The clinicopathological relevance analysis indicated that Linc00974 might participate in HCC metastasis. To prove this, we conducted the transwell assay to detect the functional role of Linc00974 in cell invasion. The percentage of migrated cells was decreased in Huh7 treated with Linc00974 shRNA while no significant difference was obtained in Hep3B cells (Figure 3a). Furthermore, by knocking down the expression of KRT19 in KRT19-positive cells (Huh7), we found that the migration ability of cells was suppressed comparing with the control (Figure 3b). Based on the results above, we proposed that Linc00974 could inhibit cell proliferation and invasiveness in the presence of KRT19.

We next conducted the experiment to investigate whether knocked down Linc00974 could regulate KRT19 levels in cells by using the IHC assay. The degree of KRT19 dyeing was remarkably decreased in Huh7 cells compared with the control group treated with empty plasmid; however, no alternation was observed in Hep3B, indicating that the abnormal loss expression of Linc00974 could decrease KRT19 (Figure 3c).

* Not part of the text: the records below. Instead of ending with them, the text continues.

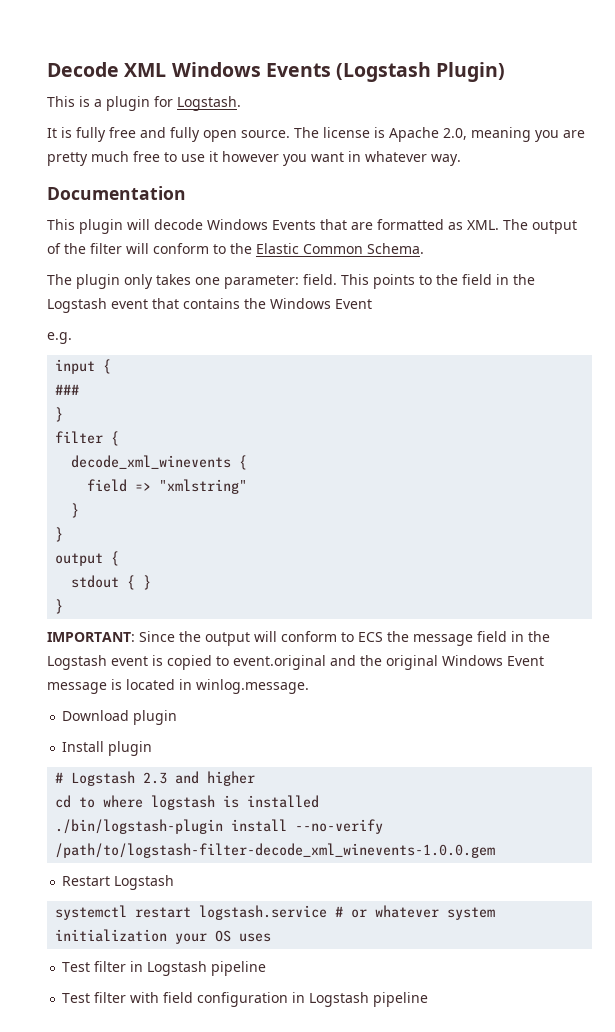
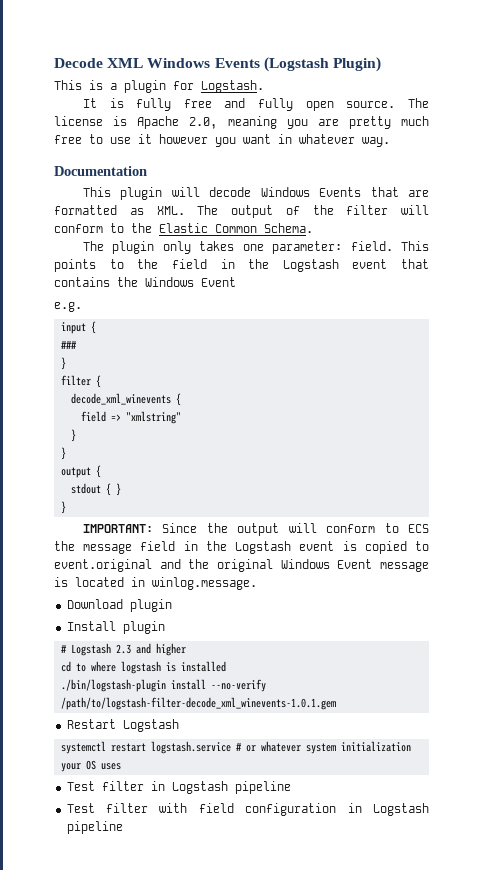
[55,843,496,858] /path/to/logstash-filter-decode_xml_winevents-1.0.0.gem -> [60,697,336,710] /path/to/logstash-filter-decode_xml_winevents-1.0.1.gem

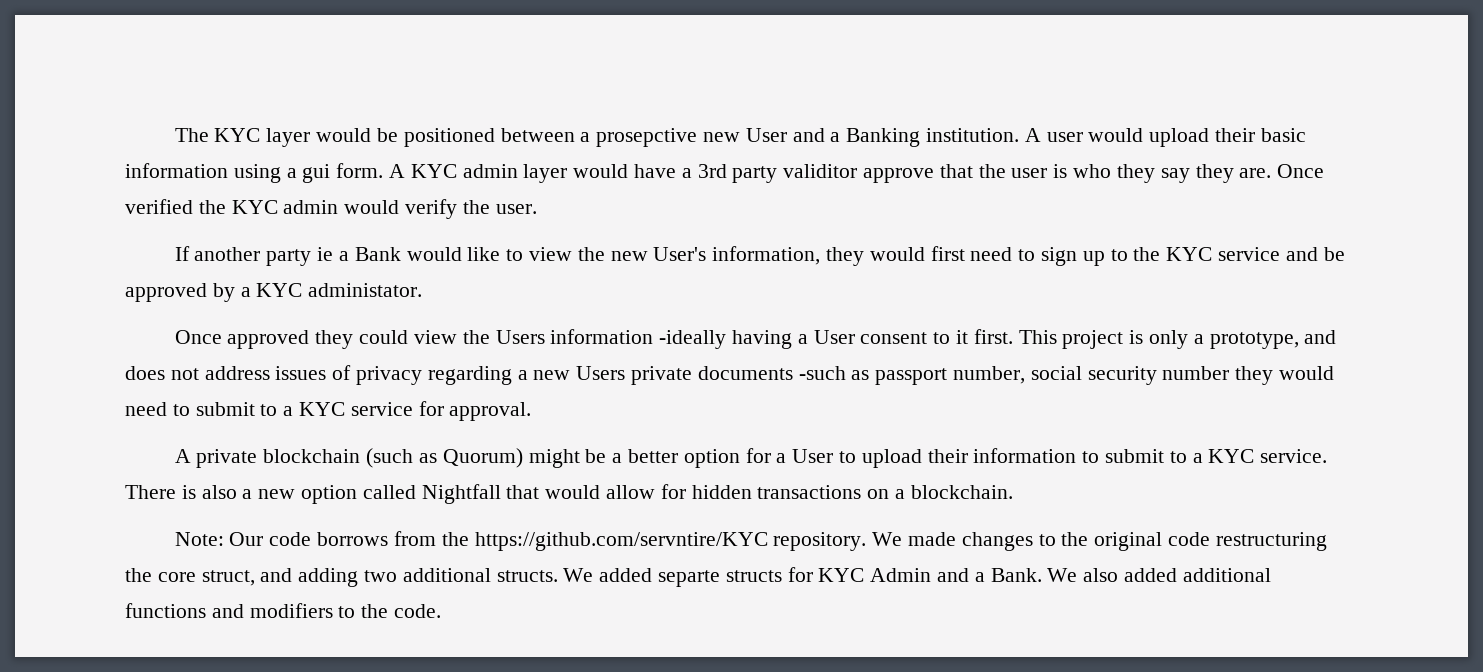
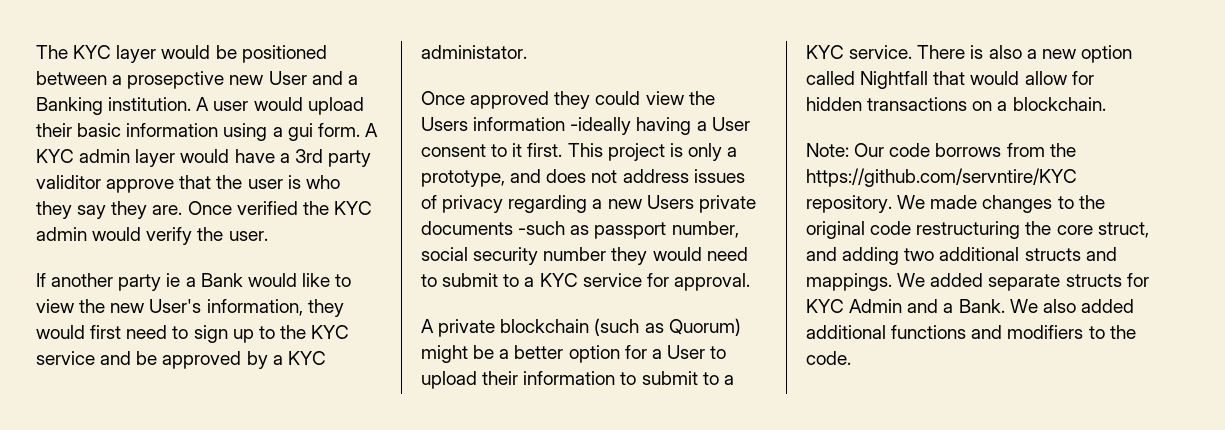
[496,570,558,582] structs. -> [1024,247,1117,261] [806,273,892,291] structs and mappings.
[658,570,721,587] separte -> [988,274,1061,291] separate

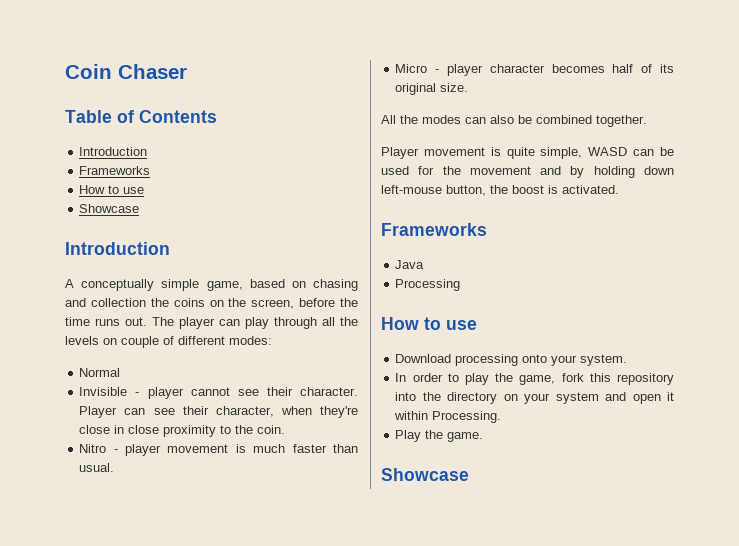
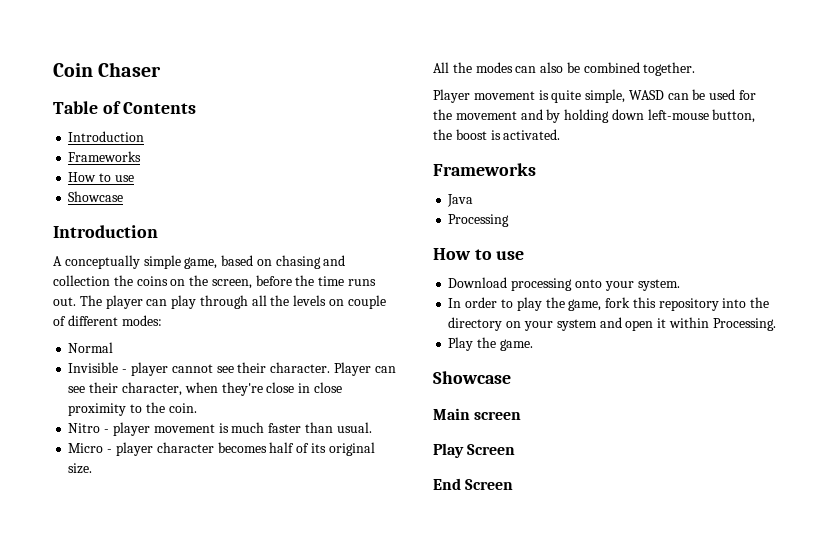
(469, 474) none -> [433,408,522,420] [433,443,516,458] [433,478,514,490] // Main screen // Play Screen // End Screen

Linc00974 induced an inhibition of tumor growth and metastasis in vivo

To determine the effects of Linc00974 on tumorigenesis in vivo, nude mice were subcutaneously injected with Huh7 and Hep3B cells stably knocked down for Linc00974 or a control vector in a xenotransplantation model. The left axilla was injected with cells treated with lv-Linc00974 shRNA, and the right side was injected with control cells. We observed that mice injected with Huh7 (absence of Linc00974) showed significantly decreased tumor growth compared with controls; no difference was obtained in Hep3B cells (Figure 4a). Next, we performed a tail vein xenograft model to investigate lung metastases of HCC cell lines. The Huh7 cell line was divided into the Linc00974 knockdown group and the control group with 10 mice in each group. The results showed that some lung colonization was formed in Huh7 cells with the decreasing level of Lin00974, while four mice presented lung colonization at the end of the experiment, and the results were confirmed by histological examination (Figure 4b). To confirm the effect of Linc00974 downregulation on abdominal metastases, we conducted an intraperitoneal transplantation vaccination tumor model with nude mice. In this model, lower expression level of Linc00974 reduced invasion and abdominal metastases in Huh7 cells; however, no reduction was observed in Hep3B according to the photon flux detected (Figure 4c).

We also detected the expression level of KRT19 in tumor samples obtained above. We found that Linc00974 was remarkably decreased in cells treated with shRNA in both Huh7 and Hep3B cell lines. KRT19 was downregulated in Huh7 cells treated with Linc00974 shRNA; however, no dysregulation was found in Hep3B cells (Supplemenray Figures S2D–F).

Linc00974 affected KRT19 expression by acting as a competing endogenous RNA (ceRNA) interacting with miR-642

The important role of Linc00974 in tumorigenesis and metastasis helped to delineate an underlying mechanism of the interaction between Linc00974 and KRT19. As reported, LncRNA could regulate the target protein mainly by directing binding to the target protein. Thus, to further validate the association between Linc00974 and KRT19, we performed an RNA immunoprecipitation (RIP) assay with an antibody against KRT19 on Huh7 cellular extracts. Unfortunately, we did not observe a significantly higher enrichment level of Linc00974 with KRT19 antibody compared with nonspecific IgG control antibody (Figure 5a).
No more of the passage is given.